By making decisions when you have a clear head, you can avoid emotions affecting your trades. You should also consider doing your own research, diversification, using stop-limit orders, and avoiding FOMO where possible.
If you trade using leverage, make sure you understand fully the risks involved. Binance has also included features to give you more control over the amount you trade, such as the Cooling-Off Period. This option allows you to lock your futures account for a fixed period of time.
No matter how much you’re trading, it’s best practice to make sure you’re doing so responsibly. With simple tips and methods, you can reduce unnecessary risks and make sure you’re only trading what you can afford to lose. For some people, it can be easy to get carried away. If you want to learn how you can better manage your trading, read through our guide to determine your correct limits and improve your overall responsibility.
Trading crypto responsibly is more than just watching how much you’re buying and selling. You should be in control of your trading behavior rather than act based on emotions. You also need to take accountability and understand if the trading activity you’re doing really works for you.

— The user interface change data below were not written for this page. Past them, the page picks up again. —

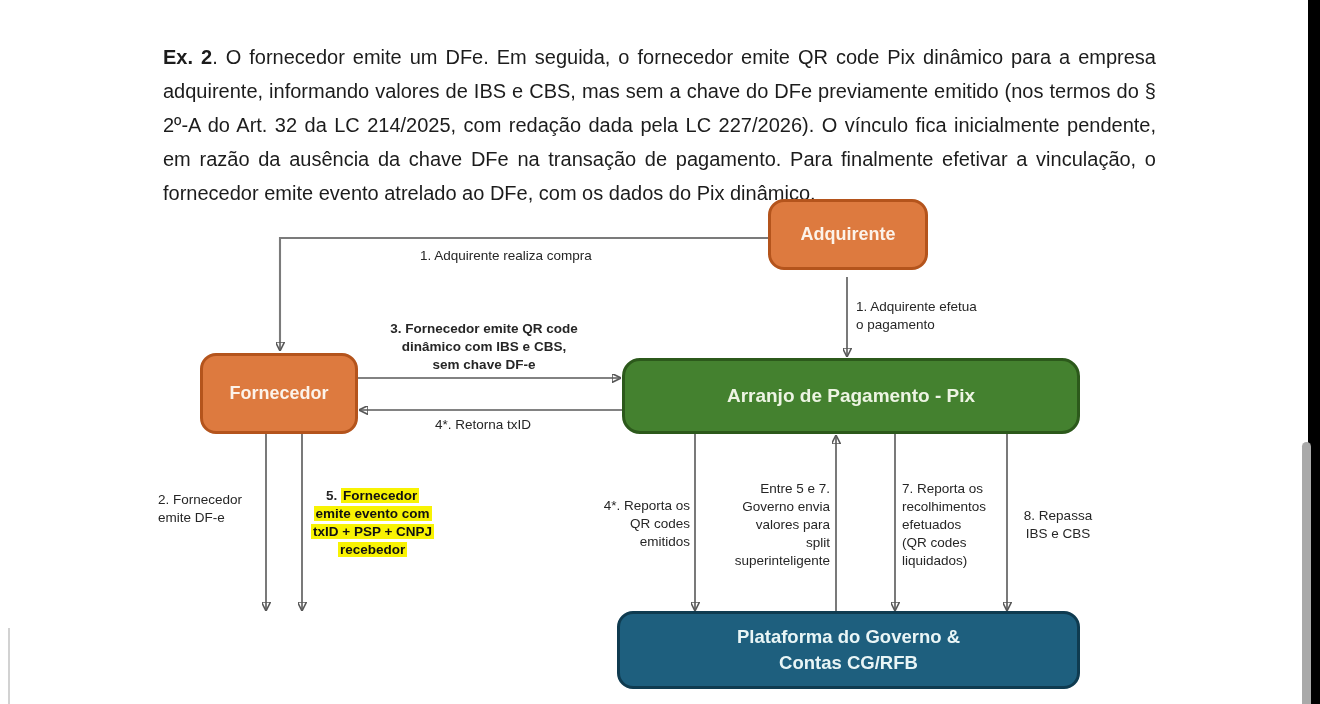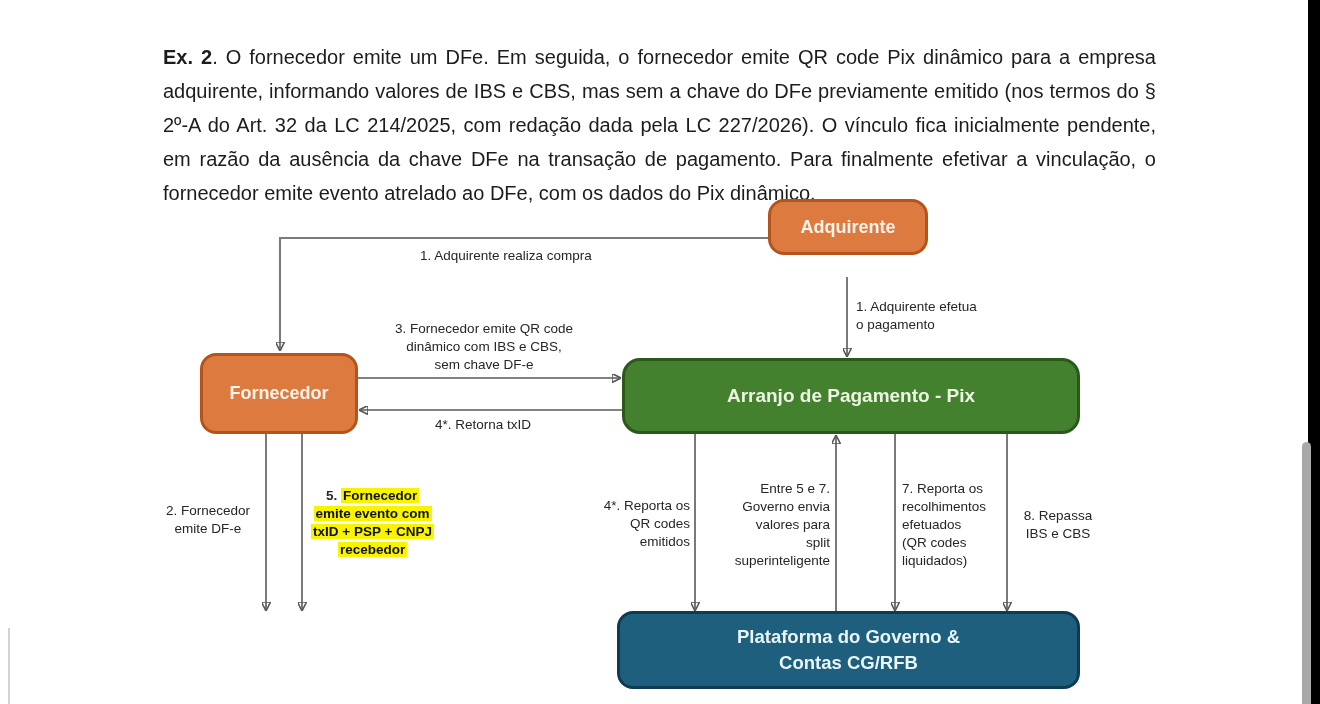--- a/index.html
+++ b/index.html
@@ -18,35 +18,35 @@
   .wires path{fill:none;stroke:#585858;stroke-width:1.6;}
   .wires path.elbow{stroke:#7b7b7b;stroke-width:2.1;}
   
   .node{
     position:absolute;z-index:2;display:flex;align-items:center;justify-content:center;
     text-align:center;font-weight:700;box-sizing:border-box;
   }
   .node.orange{background:#DD7A3F;border:3px solid #B4541C;border-radius:16px;color:#FCF3EA;}
   .node.green {background:#44812F;border:3px solid #2C591B;border-radius:18px;color:#EDF4E3;}
   .node.blue  {background:#1E5F7E;border:3px solid #0F3B50;border-radius:16px;color:#E9F5F6;}
-  .n-adquirente{left:768px;top:199px;width:160px;height:56px;font-size:18px;}
+  .n-adquirente{left:768px;top:199px;width:160px;height:71px;font-size:18px;}
   .n-fornecedor{left:200px;top:353px;width:158px;height:81px;font-size:18px;}
   .n-arranjo   {left:622px;top:358px;width:458px;height:76px;font-size:19px;}
   .n-ambiente  {left:200px;top:612px;width:157px;height:77px;font-size:18px;line-height:26px;}
   .n-plataforma{left:617px;top:611px;width:463px;height:78px;font-size:18.5px;line-height:26px;}
   
   .lbl{
     position:absolute;z-index:2;font-size:13.5px;line-height:18px;color:#262626;
     white-space:nowrap;
   }
   .lbl-1   {left:420px;top:216px;margin-top:31px;}
   .lbl-6   {left:856px;top:298px;text-align:left;}
-  .lbl-3   {left:388px;top:320px;width:192px;text-align:center;}
+  .lbl-3   {left:388px;top:320px;width:192px;text-align:center;font-weight:bold;}
   .lbl-4tx {left:423px;top:416px;width:120px;text-align:center;}
-  .lbl-2   {left:158px;top:502px;width:100px;text-align:center;}
+  .lbl-2   {left:158px;top:491px;width:100px;text-align:left;}
   .lbl-5   {left:311px;top:487px;text-align:center;font-weight:700;}
   .lbl-4rp {left:598px;top:497px;width:92px;text-align:right;}
   .lbl-57  {left:718px;top:480px;width:112px;text-align:right;}
   .lbl-7   {left:902px;top:480px;width:110px;text-align:left;}
   .lbl-8   {left:1013px;top:507px;width:90px;text-align:center;}
   .hl{background:#F8F303;color:#111;padding:0 2px;}
   
   .right-bar{position:absolute;right:0;top:0;width:12px;height:704px;background:#000;z-index:3;}
   .scroll-thumb{
     position:absolute;right:9px;top:442px;width:9px;height:262px;background:#a9a9a9;

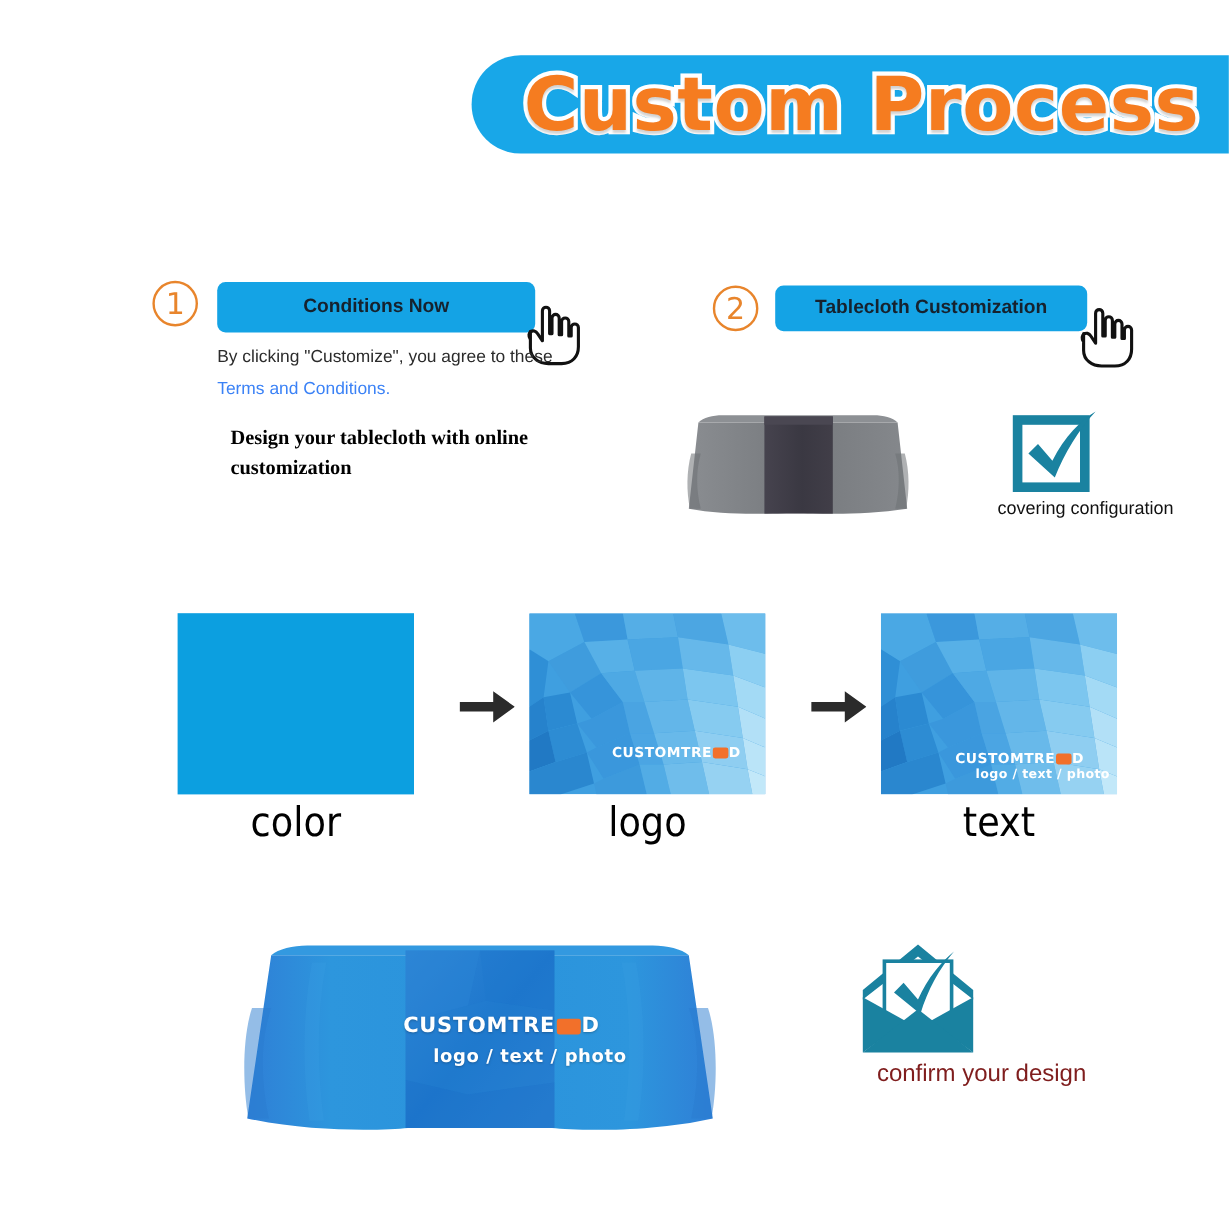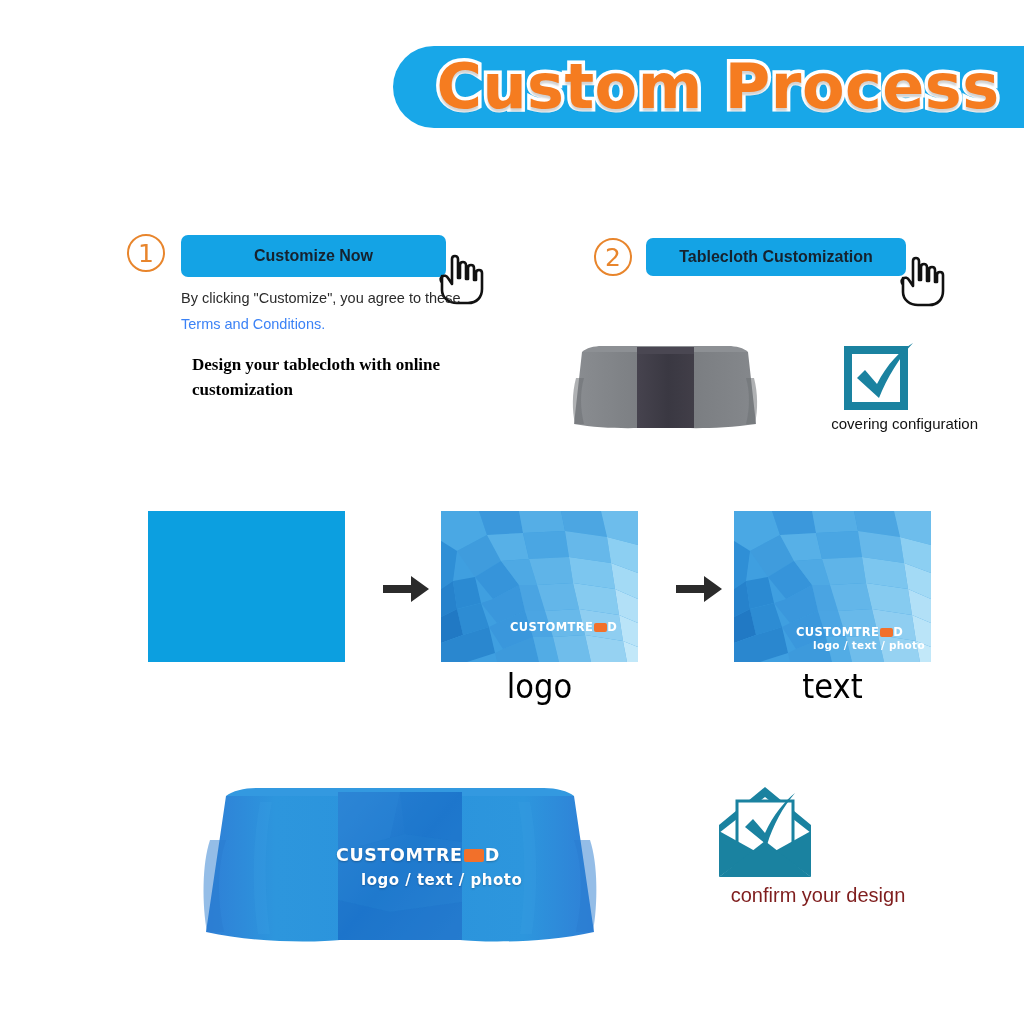--- a/index.html
+++ b/index.html
@@ -154,21 +154,21 @@
 <body>
 
 <div id="page">
 
   <div id="banner">
     <div id="banner-title">Custom Process</div>
   </div>
 
   <div id="step1-badge" class="step-badge">1</div>
 
-  <div id="btn-customize" class="blue-btn">Customize Now</div>
+  <div id="btn-customize" class="blue-btn">Conditions Now</div>
 
   <svg id="hand1" class="hand-cursor" viewBox="0 0 56 60">
     <path d="M10,30 L10,44 C10,52 17,57 25,57 L36,57 C45,57 50,51 50,43 L50,27
              C50,23 44,23 44,27 L44,34 L42,34 L42,22 C42,18 36,18 36,22 L36,33
              L34,33 L34,19 C34,15 28,15 28,19 L28,32 L26,32 L26,13
              C26,9 20,9 20,13 L20,38 L16,32 C13,27 6,31 10,37 Z" fill="#ffffff" stroke="#111111" stroke-width="2.6" stroke-linejoin="round"></path>
   </svg>
 
   <div id="disclaimer">
     <span>By clicking "Customize", you agree to these </span><span id="terms-link">Terms and Conditions.</span>
@@ -317,20 +317,21 @@
   </div>
   <div id="sub-p3" class="sub-line">logo / text / photo</div>
 
   <svg id="arrow1" class="arrow" viewBox="0 0 46 30">
     <path d="M0,11 L28,11 L28,2 L46,15 L28,28 L28,19 L0,19 Z" fill="#2b2b2b"></path>
   </svg>
   <svg id="arrow2" class="arrow" viewBox="0 0 46 30">
     <path d="M0,11 L28,11 L28,2 L46,15 L28,28 L28,19 L0,19 Z" fill="#2b2b2b"></path>
   </svg>
 
+  <div id="label-color" class="panel-label">color</div>
   <div id="label-text" class="panel-label">text</div>
   <div id="label-logo" class="panel-label">logo</div>
 
   <svg id="blue-cloth" viewBox="0 0 400 170">
     <defs>
       <linearGradient id="bc" x1="0" y1="0" x2="1" y2="0">
         <stop offset="0" stop-color="#2f7fd6"></stop>
           <stop offset="0.18" stop-color="#2d96dd"></stop>
         <stop offset="0.5" stop-color="#2a93dc"></stop>
           <stop offset="0.82" stop-color="#2d96dd"></stop>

Responsible traders will avoid the behavior and activities that can lead to irresponsible trades. A large part of responsibly trading crypto is to recognize when your decision-making might be negatively influenced. This skill does come with time and experience, and it’s common for new traders to trade impulsively or rely on gut feeling. The more you avoid this, the better.
Trading cryptocurrencies responsibly requires you to manage multiple aspects of your trading behavior. It doesn’t start and end with the buy or sell button. Try and incorporate as many of the tips below as possible into your routine. It might seem like a lot of advice, but they will help to improve your trading skills.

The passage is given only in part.